■ YOUR TASK
Where an entry below contains an image, skip the image and reproduce the rest exactly.

■ DATA FOR THIS TASK
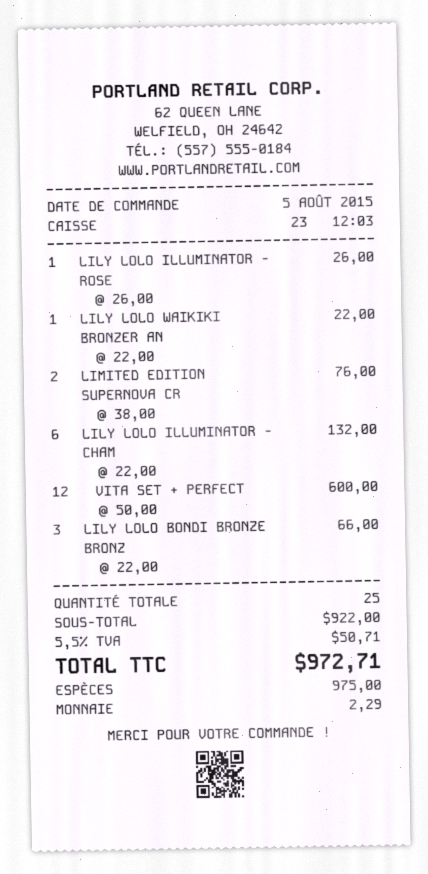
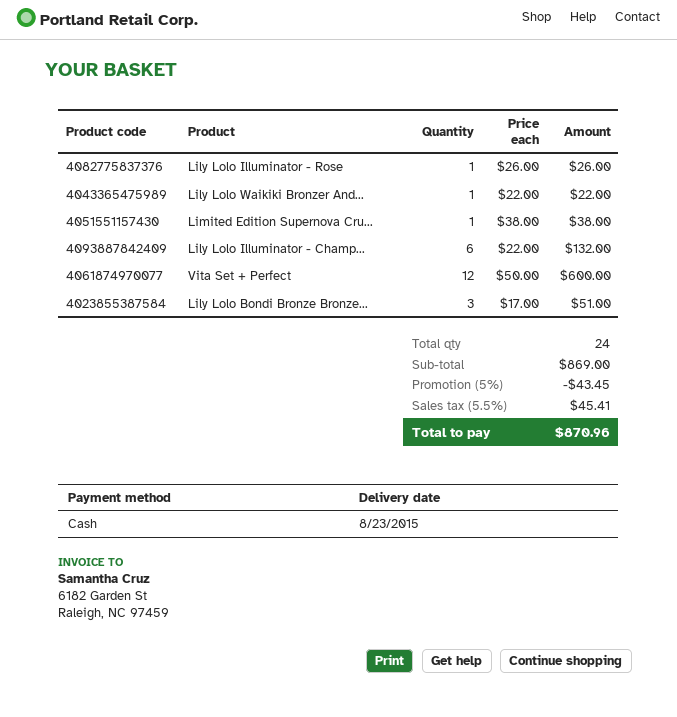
LIMITED EDITION SUPERNOVA CR: 2 x 38.00 = 76.00 -> 1 x 38.00 = 38.00
LILY LOLO BONDI BRONZE BRONZ: 3 x 22.00 = 66.00 -> 3 x 17.00 = 51.00
total quantity: 25 -> 24
subtotal: 922.00 -> 869.00
discount: none -> 5% = 43.45
tax: 5.5% = 50.71 -> 5.5% = 45.41
total: 972.71 -> 870.96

■ RESULT FOR THIS EXERCISE
LIMITED EDITION SUPERNOVA CR: 2 x 38.00 = 76.00 -> 1 x 38.00 = 38.00
LILY LOLO BONDI BRONZE BRONZ: 3 x 22.00 = 66.00 -> 3 x 17.00 = 51.00
total quantity: 25 -> 24
subtotal: 922.00 -> 869.00
discount: none -> 5% = 43.45
tax: 5.5% = 50.71 -> 5.5% = 45.41
total: 972.71 -> 870.96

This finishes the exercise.